Is PCC Really “Broke”?
What are the faculty to make of recent division meetings and budget presentations in which claims
were made that the college is in dire straits, financially?
In several divisions, deans announced that tightened budgets would necessitate cutting Xeroxing, and at least one dean urged faculty to purchase their own toner cartridges. Also, in at least one division, faculty were warned of a desperate need for belt tightening, due to burdensome faculty retirement costs and increases in health insurance fees.
At a September Academic Senate meeting, the presenter spoke gravely of a “doubling” of STRS costs as though the increases will happen this year.
Tragically, student tutors and aides have been cut drastically in instruction, labs, and the library. Thus low paying jobs for student workers were lost, which also undermines student success. Now there is an attempt to hire back some tutors, but the semester is half over! Substitute instructors are frowned upon. Class sizes have risen, in some cases, dramatically. However, these cost cutting measures were not necessary at all!
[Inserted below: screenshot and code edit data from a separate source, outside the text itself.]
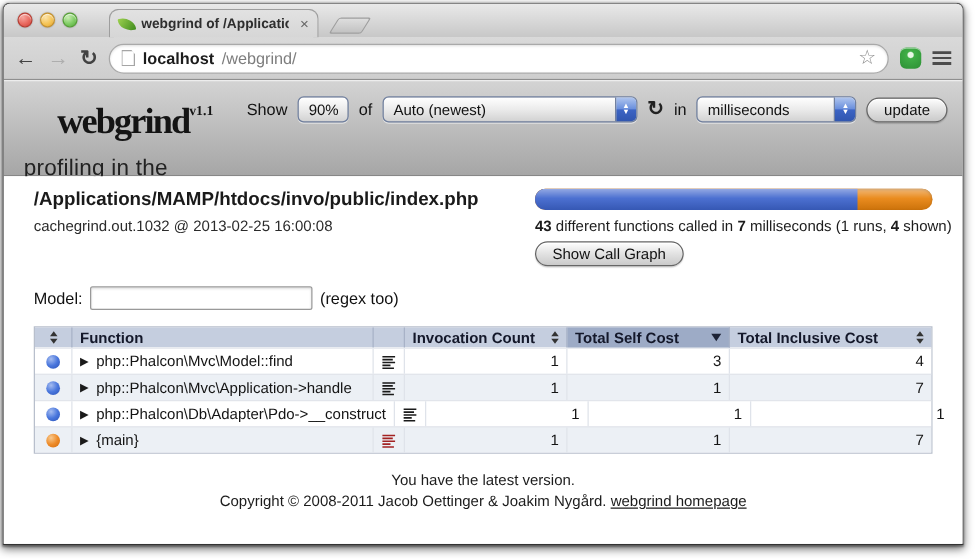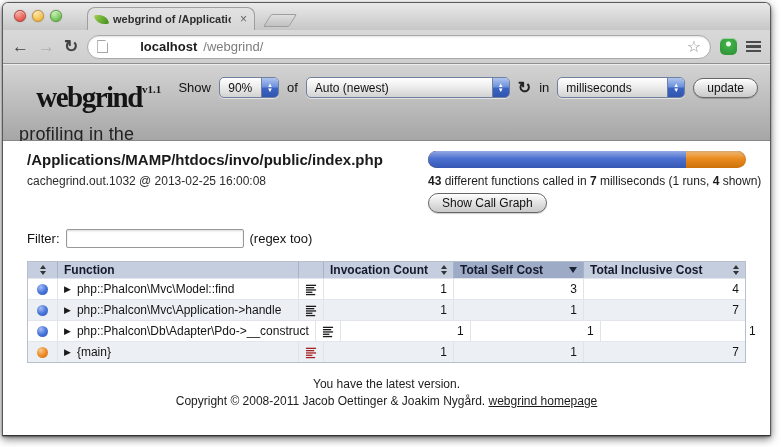"localhost" .url-host { margin-left: 26px -> none }
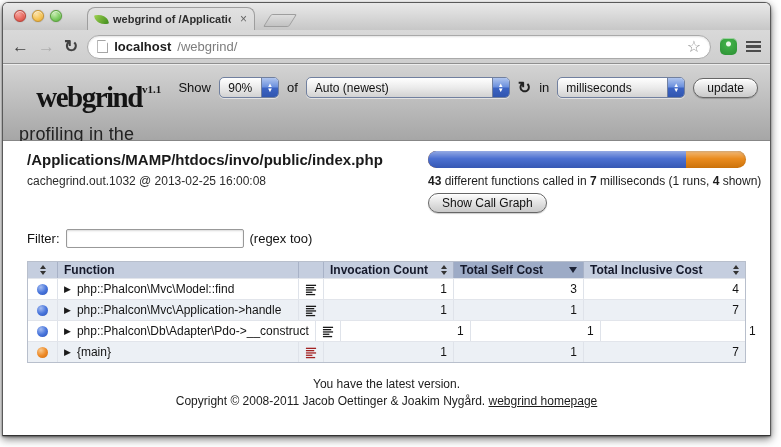"90%" .sel-percent { width: 60px -> 41px }
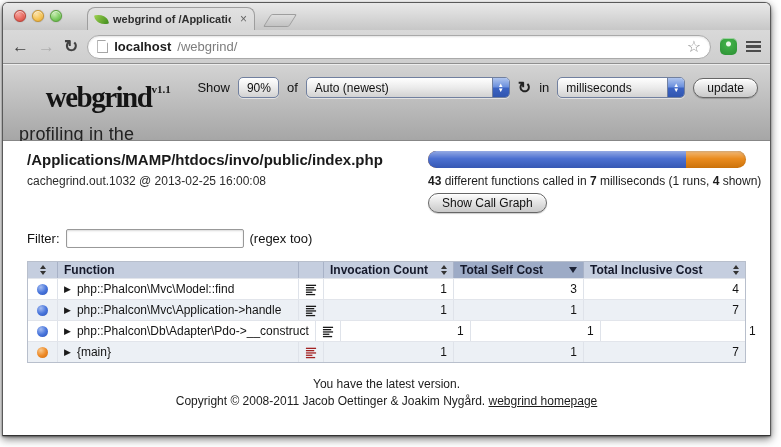"Filter:" span.filter-label { text: Filter -> Model }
Lost in the minutiae of budget details and lengthy presentations, there stands a $16 million dollar “Projected Ending Balance” (PCC Budget 2016-17). The budget surplus exposes the disparity between the rhetoric and the reality.
Why the alarmist misrepresentation of the college’s actual fiscal status? Wasn’t there to be a new transparency? Shouldn’t we expect a more honest and factual presentation of budget issues?